--- START ---

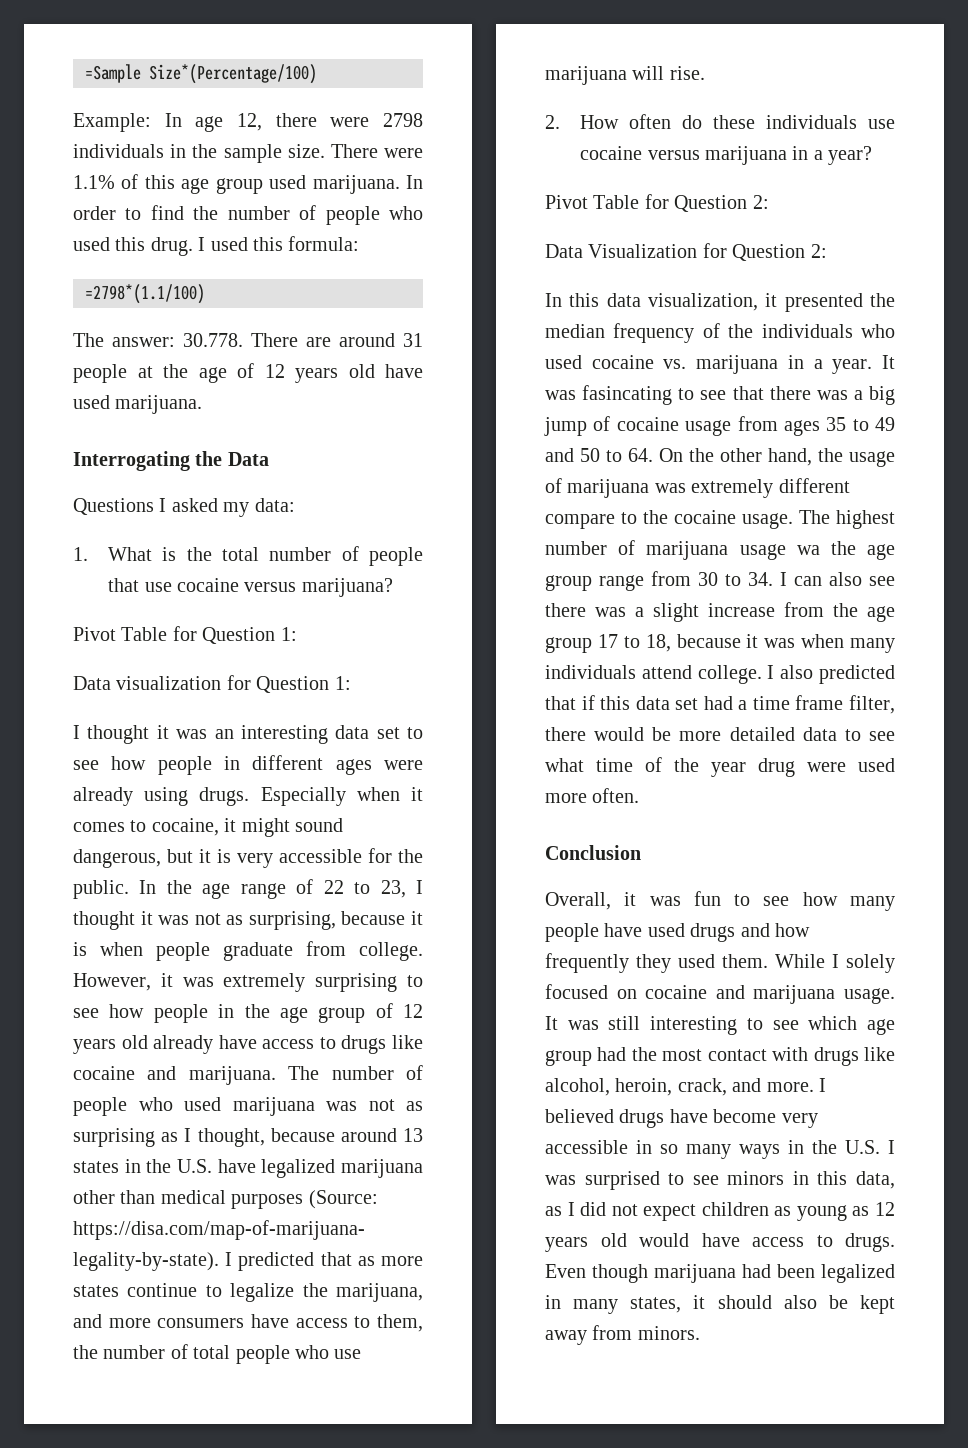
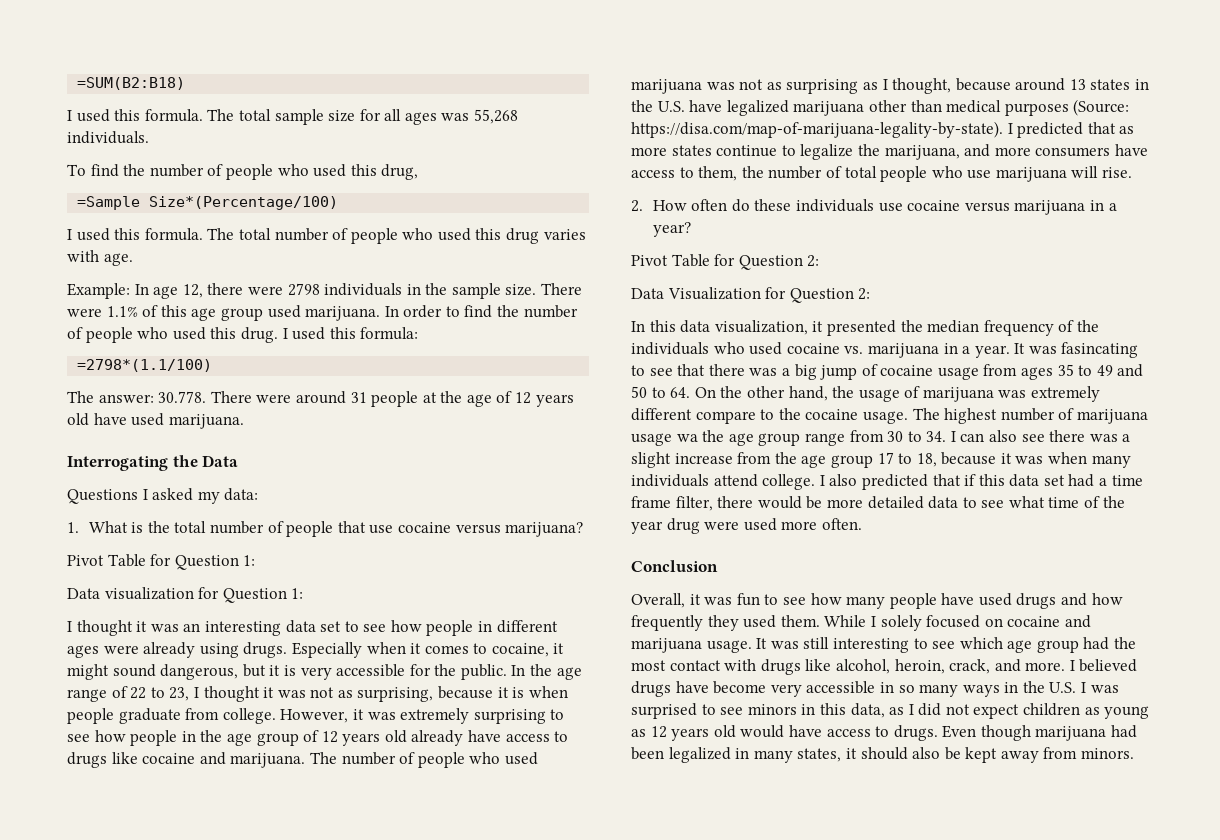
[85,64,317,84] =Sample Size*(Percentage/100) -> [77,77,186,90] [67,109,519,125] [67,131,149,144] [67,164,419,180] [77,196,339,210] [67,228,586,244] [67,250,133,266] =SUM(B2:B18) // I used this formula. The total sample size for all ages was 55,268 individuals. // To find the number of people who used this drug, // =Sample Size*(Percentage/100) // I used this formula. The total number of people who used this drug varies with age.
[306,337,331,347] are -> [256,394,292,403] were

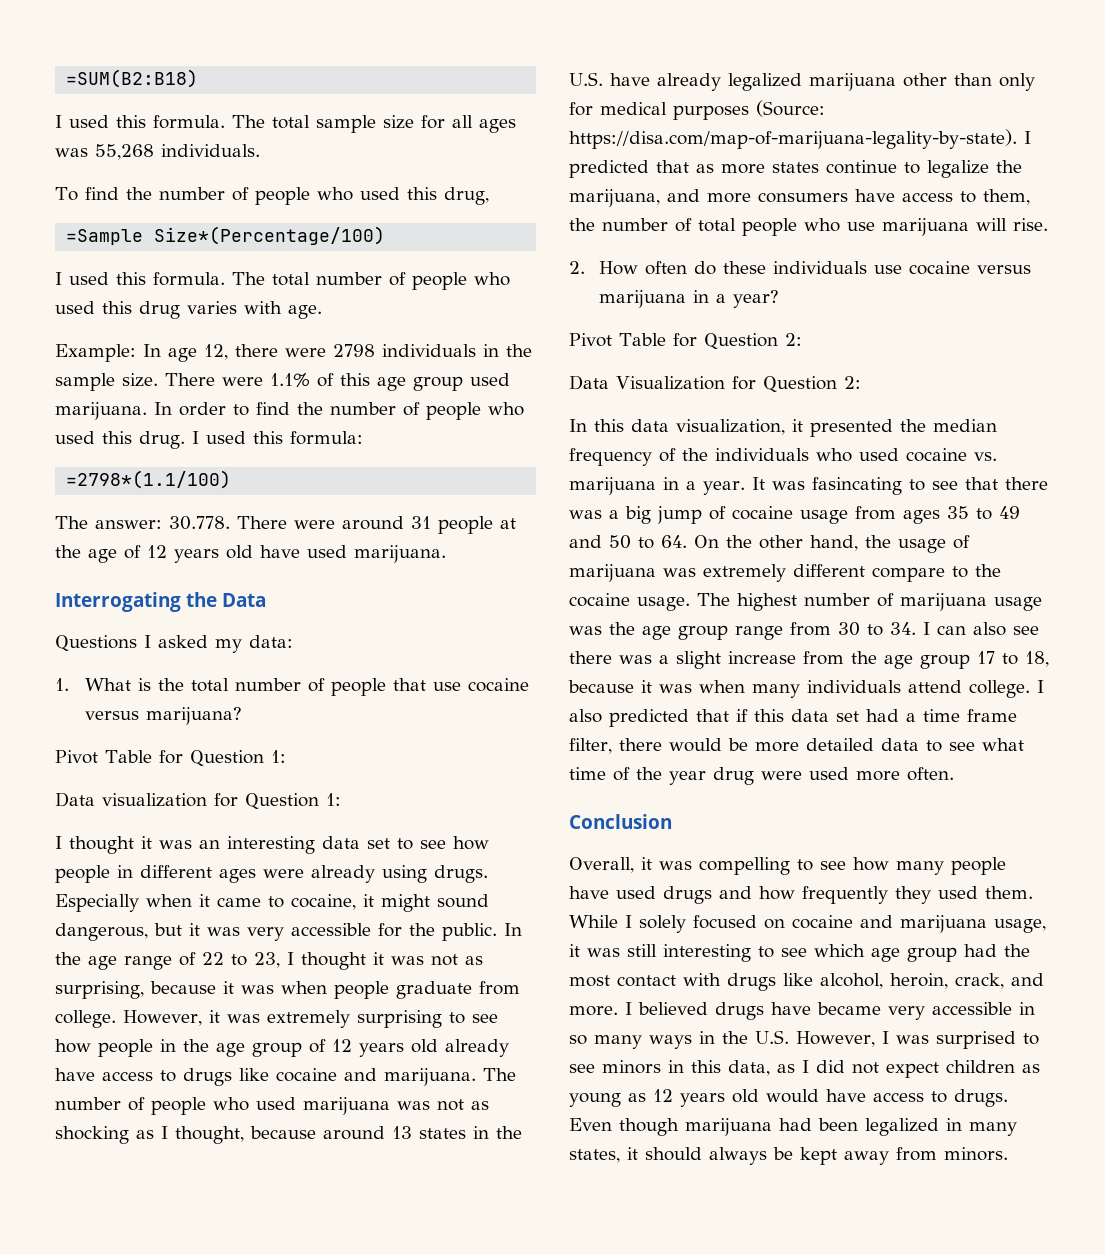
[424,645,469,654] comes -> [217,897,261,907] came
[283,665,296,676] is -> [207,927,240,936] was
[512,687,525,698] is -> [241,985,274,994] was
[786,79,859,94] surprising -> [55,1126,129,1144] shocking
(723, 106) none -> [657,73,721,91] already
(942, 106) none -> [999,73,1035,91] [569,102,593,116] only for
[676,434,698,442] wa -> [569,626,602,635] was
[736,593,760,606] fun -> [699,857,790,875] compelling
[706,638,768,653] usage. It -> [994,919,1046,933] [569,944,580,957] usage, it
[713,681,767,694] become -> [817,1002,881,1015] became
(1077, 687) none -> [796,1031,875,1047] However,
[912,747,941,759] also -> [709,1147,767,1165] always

--- END ---
--- START ---

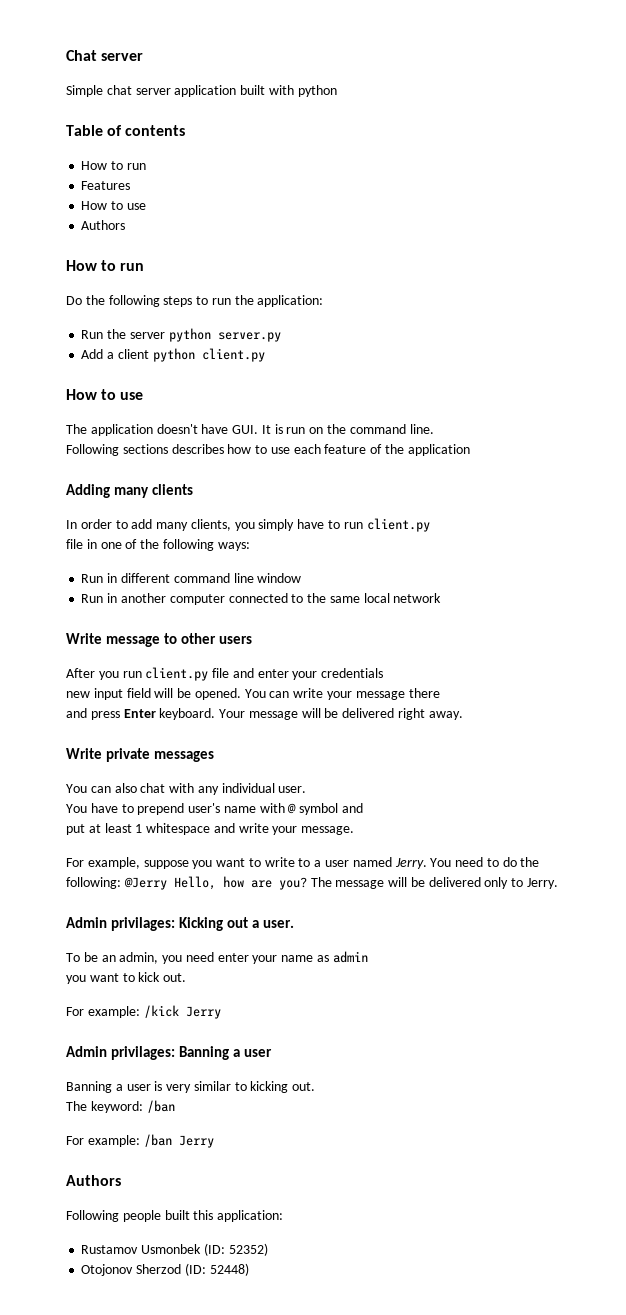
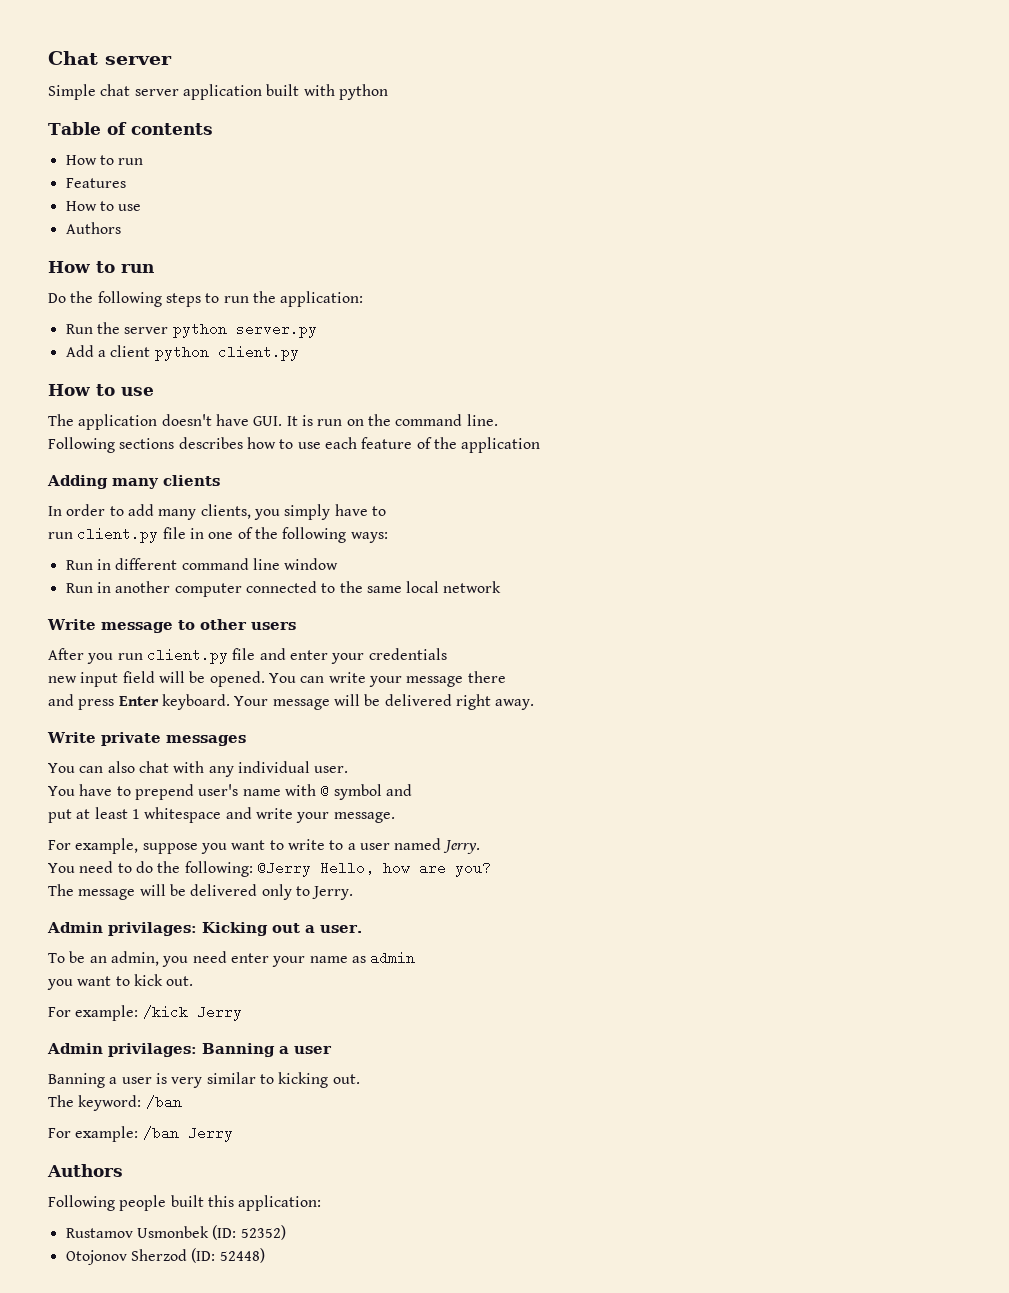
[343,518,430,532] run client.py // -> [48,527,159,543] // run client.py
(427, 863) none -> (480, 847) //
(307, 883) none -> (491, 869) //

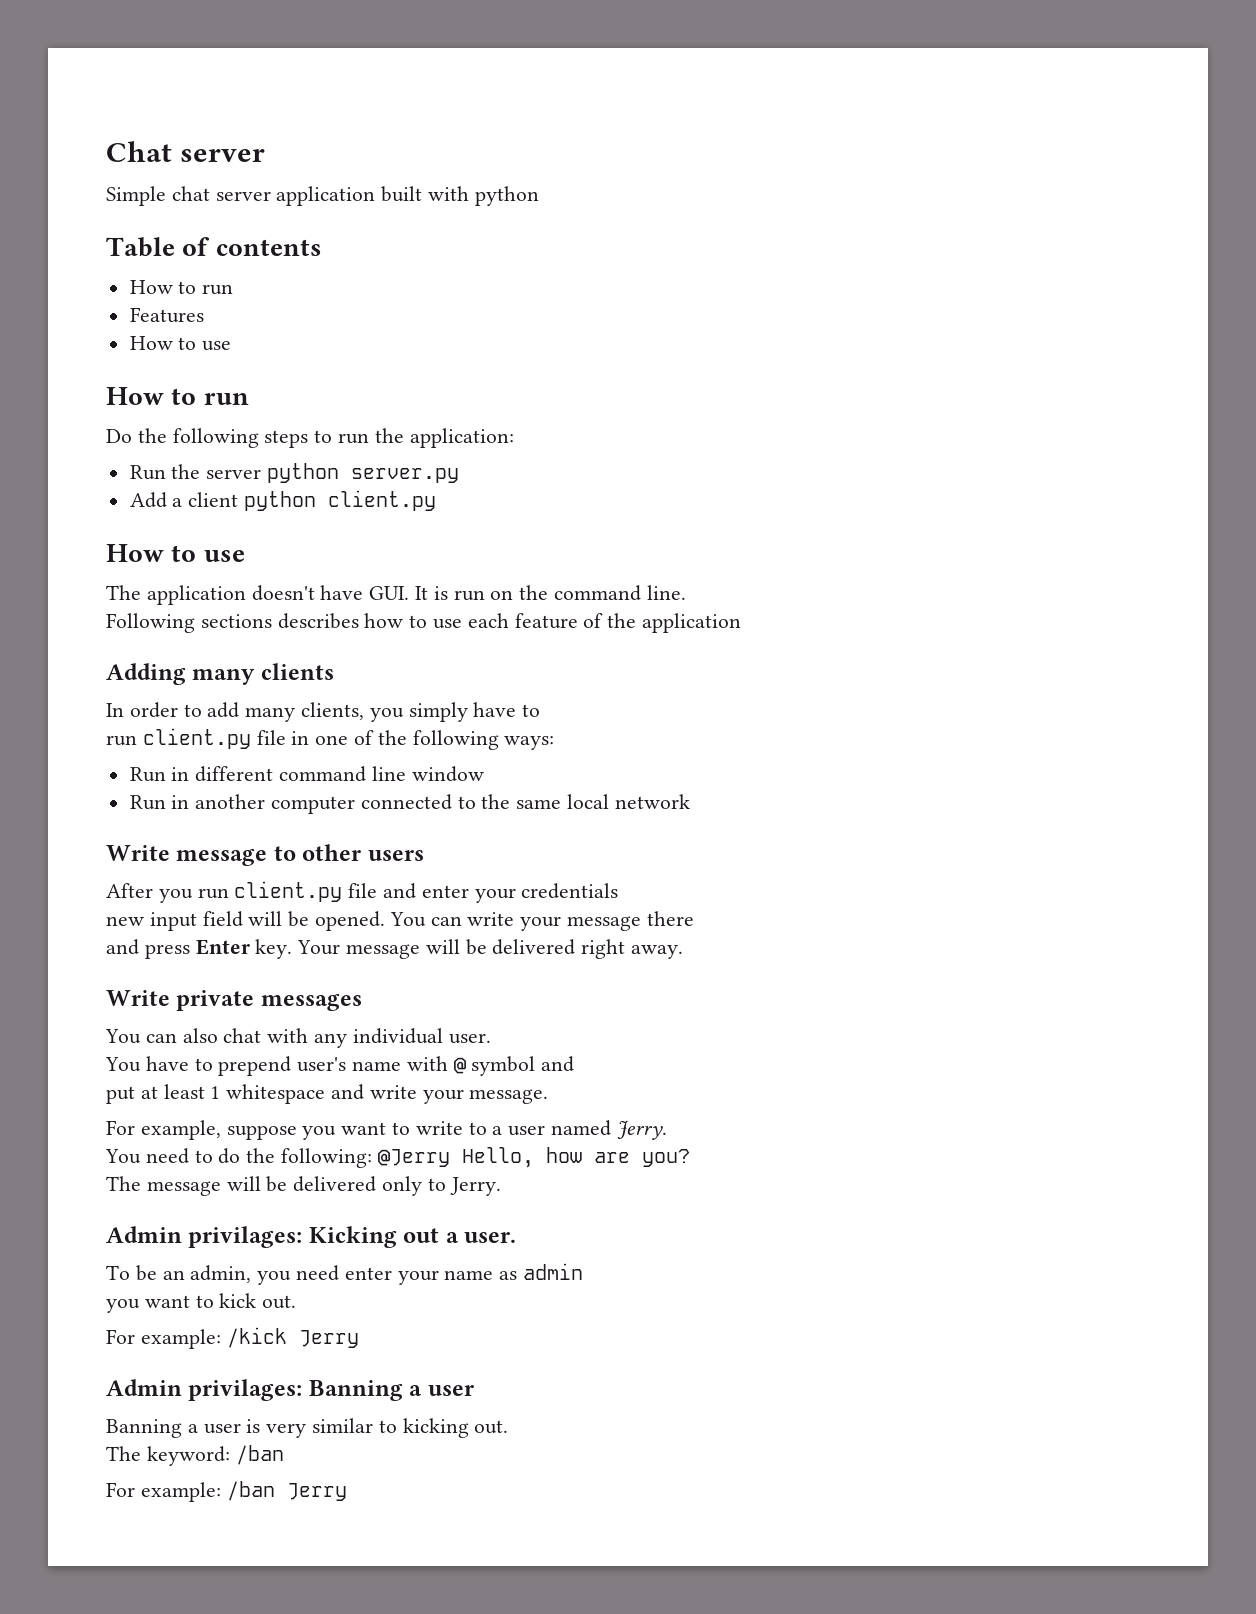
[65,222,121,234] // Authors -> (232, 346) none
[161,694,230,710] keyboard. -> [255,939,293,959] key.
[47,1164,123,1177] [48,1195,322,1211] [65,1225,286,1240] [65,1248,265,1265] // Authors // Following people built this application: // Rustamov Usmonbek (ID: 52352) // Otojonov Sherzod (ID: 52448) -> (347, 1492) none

--- END ---

> _WHAT YOU ARE ASKED TO DO_
Each line in the listing that contains "Authors" should be returned.

> _ANSWER SPACE_
[65,222,121,234] // Authors -> (232, 346) none
[47,1164,123,1177] [48,1195,322,1211] [65,1225,286,1240] [65,1248,265,1265] // Authors // Following people built this application: // Rustamov Usmonbek (ID: 52352) // Otojonov Sherzod (ID: 52448) -> (347, 1492) none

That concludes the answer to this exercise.